Access provided by CONRICYT-eBooks. Download chapter PDF

Conceptual Search for Arabic Web Content

Towards a Hybrid Document Indexing Approach for Arabic Documentary Retrieval System

Semantic similarity based approach for reducing Arabic texts dimensionality

Article 09 June 2015

Keywords

1 Introduction

The ambiguity of the search query’s keywords is one of the main problems that may frustrate the search process efficiency. The use of the terminological variations for the same concept, Synonyms, creates a many-to-one ambiguity. Whereas, the use of the same terminology for different concepts, polysemous, creates a one-to-many ambiguity [1, 2]. The problem becomes more sophisticated with a highly ambiguous language such as Arabic [3, 4]. For example, the optional vowelization in modern Arabic text increases the polysemy of its written words [5, 6].

Traditionally, the search engines are characterized by trading off a high-recall for low-precision. This is caused mainly due to their sensitivity to the query keywords, and the misinterpretation of the synonymous and polysemous terminologies [7]. In other words, not only all relevant pages are retrieved, but also some other irrelevant, which directly affects the Precision. Moreover, the absence of some relevant pages is leading to low Recall. A recommended solution is to use the semantic search, which relies on ontological resources for semantic indexing instead of the lexical indexing that are commonly used by traditional search systems. Thus, the Semantic search aims to resolve the semantic ambiguity by retrieving the pages referring to the semantic interpretation, hence a particular concept, of the search query instead of the pages that are just mentioning its keywords [8, 9].

This research proposes an enhanced semantic VSM-based search approach for Arabic information retrieval applications and the like. In the proposed search approach, we built a concept-space which is used to construct the VSM index. This model enabled us to represent the Arabic documents as semantic vectors, in which the most representative concepts are got the highest weights. This representation allows a semantic classification for the search space. Thus, the semantic retrieval abilities, reflected in its Precision and Recall values, can be obtained. The evaluation of the retrieval effectiveness using the concept-space index resulted in a noticeable improvement in terms of the Precision and the Recall as compared to the traditional syntactic term-space baseline.

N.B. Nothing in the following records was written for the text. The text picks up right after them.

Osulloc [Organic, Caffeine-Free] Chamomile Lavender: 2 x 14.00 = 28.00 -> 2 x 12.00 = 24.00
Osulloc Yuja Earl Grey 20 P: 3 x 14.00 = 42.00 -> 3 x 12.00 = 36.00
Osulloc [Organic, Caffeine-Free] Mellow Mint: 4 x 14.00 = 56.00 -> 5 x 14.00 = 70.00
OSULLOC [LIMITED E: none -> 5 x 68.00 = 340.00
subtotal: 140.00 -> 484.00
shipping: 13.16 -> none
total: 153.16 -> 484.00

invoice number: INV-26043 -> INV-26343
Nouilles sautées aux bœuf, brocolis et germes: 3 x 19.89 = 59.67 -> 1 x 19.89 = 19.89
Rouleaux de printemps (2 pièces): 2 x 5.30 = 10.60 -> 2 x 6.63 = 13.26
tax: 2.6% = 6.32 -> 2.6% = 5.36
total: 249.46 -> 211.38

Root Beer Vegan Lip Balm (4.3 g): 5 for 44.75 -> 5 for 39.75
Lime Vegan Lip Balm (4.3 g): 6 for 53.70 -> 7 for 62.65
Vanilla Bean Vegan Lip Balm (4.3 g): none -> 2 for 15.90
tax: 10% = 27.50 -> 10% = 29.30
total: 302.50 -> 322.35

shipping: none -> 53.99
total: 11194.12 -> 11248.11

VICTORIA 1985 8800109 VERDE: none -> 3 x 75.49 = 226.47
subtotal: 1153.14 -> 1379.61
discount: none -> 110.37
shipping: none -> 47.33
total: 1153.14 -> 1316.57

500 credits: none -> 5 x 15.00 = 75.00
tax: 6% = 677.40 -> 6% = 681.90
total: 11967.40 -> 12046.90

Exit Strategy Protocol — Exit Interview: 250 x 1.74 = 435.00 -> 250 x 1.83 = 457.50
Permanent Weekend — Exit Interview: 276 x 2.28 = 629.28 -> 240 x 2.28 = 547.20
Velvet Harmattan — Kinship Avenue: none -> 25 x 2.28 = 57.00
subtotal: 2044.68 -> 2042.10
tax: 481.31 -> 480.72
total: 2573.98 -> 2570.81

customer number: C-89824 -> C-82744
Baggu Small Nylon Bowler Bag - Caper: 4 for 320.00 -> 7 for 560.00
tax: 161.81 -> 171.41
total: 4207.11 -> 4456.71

The rest of the paper is organized as follows: Sect. 2 describes the main aspects of the proposed model. Section 3 represents the architecture of the proposed model and the implementation aspects. A system is implemented, and the experimental results are discussed in details in Sect. 4. Finally, the paper is concluded at the last section. The list of the algorithms developed to implement the proposed system are listed in the article’s appendix.

2 The Proposed Approach

This research proposed an enhanced semantic VSM-based approach for Arabic information retrieval applications and the like. The VSM is a conventional information retrieval model that has demonstrated its ability to represent documents in a computer interpretable form [10].

In the proposed model, we built a rich VSM index of concepts, concept-space (CS) that is enabling the representation of the documents as semantic vectors, in which the most relevant concept are given the highest weights. This semantic representation allows a semantic classification of the documents. Thus the semantic search facilities can be obtained. The construction of CS is derived from the semantic relationships obtainable form the UWN. UWN provides a corresponding list of meanings and shows how they are semantically associated [11]. Fortunately, the UWN supports the Arabic language and its dialects as well. As a proof of concept, a system is implemented on the Arabic Wikipedia. The evaluation of the system’s semantic retrieval effectiveness is tested in terms of the Precision and Recall. It resulted in noticeable improvements in its performance as compared to the syntactic term-space based systems.

The key contributions of the study, and how it is distinguished from the traditional VSM are highlighted at the next sections.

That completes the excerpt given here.